Gerade diese Idee war es, die das Konzept vom vereinten Europa einst so verheißungsvoll gemacht hat. Doch die Vision ist verblasst. Dass Nachbarn nun Freunde und Grenzen nun offen sind, nehmen viele schon als Selbstverständlichkeit hin. Was stattdessen von Europa beim Bürger ankommt, verbreitet wenig Begeisterung: Die Brüsseler Verwaltung erscheint als weltfremdes Paragrafenmonster, die Gemeinschaftswährung wurde schnell zum Teuro, und die Osterweiterung wird in erster Linie als Bedrohung empfunden. Was die EU ihnen bringt, verstehen die Menschen nicht. Und das liegt nicht an den Menschen, sondern an der EU.
Wenn Angela Merkel mehr Bürgernähe propagiert, trifft sie damit den Kern des europäischen Problems. Zwar zeigte die Kanzlerin kaum wirkliche Lösungen auf. Dennoch ist der Ansatz richtig: Europa muss vor allem übersichtlicher und verständlicher werden. Es muss den Menschen in den mittlerweile 25 Mitgliedsstaaten seine Stärke und seine Stärken vermitteln. Nur dann kann überhaupt so etwas wie eine europäische Identität entstehen, nur dann werden die Menschen wieder an die Idee Europa glauben – und nur dann bekommt die EU auch die Legitimität, die ihr jetzt noch fehlt.
Dass Europa bisher vor allem ein Gedanke ist, der von oben nach unten forciert wird, haben nicht nur die Volksabstimmungen in Frankreich und den Niederlanden gezeigt. Merkels Beharren auf einem einheitlichen Verfassungsvertrag mag deshalb überraschen. Doch die Kanzlerin weiß: Wenn es tatsächlich gelingen könnte, der EU eine gemeinsame Verfassung zu geben, wäre dies womöglich der von ihr erhoffte Beginn einer neuen Ära, sicher aber das Ende der europäischen Sinnkrise.
Umso wichtiger wird es sein, das (von der EU selbst geschaffene) Verfassungsproblem überzeugend zu lösen.
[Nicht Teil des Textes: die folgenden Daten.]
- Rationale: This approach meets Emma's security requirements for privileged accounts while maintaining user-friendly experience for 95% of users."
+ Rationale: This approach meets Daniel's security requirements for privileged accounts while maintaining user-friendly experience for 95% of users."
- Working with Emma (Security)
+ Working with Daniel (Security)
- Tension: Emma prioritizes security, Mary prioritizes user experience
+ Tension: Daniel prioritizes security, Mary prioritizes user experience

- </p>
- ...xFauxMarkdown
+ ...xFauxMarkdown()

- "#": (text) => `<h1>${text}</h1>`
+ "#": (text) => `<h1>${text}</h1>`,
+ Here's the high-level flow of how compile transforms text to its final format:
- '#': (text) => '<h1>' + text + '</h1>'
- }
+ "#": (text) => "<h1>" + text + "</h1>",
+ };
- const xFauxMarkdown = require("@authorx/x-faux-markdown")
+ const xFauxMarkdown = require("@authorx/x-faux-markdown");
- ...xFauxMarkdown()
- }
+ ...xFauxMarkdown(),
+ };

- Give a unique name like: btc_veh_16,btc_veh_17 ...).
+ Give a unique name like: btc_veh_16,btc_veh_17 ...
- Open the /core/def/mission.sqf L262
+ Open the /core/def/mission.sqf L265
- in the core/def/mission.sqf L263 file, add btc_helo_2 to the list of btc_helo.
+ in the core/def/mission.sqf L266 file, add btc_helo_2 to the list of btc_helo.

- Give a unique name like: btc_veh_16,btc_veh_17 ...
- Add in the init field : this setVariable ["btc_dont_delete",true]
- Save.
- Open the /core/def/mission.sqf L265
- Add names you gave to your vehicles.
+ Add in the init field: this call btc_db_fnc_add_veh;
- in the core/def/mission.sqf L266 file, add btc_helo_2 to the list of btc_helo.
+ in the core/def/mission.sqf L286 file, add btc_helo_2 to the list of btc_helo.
Dass man den nach heftigen Auseinandersetzungen gefundenen Verfassungstext noch einmal neu diskutieren muss, mag lästig erscheinen, könnte aber auch eine Chance werden. Womöglich war Merkel gestern auch aus diesem Grund darauf bedacht, sich für die Zeit der deutschen EU-Ratspräsidentschaft im nächsten Jahr alle Optionen offen zu lassen. Auf die jetzt vorliegende Formulierung pochte sie jedenfalls nicht.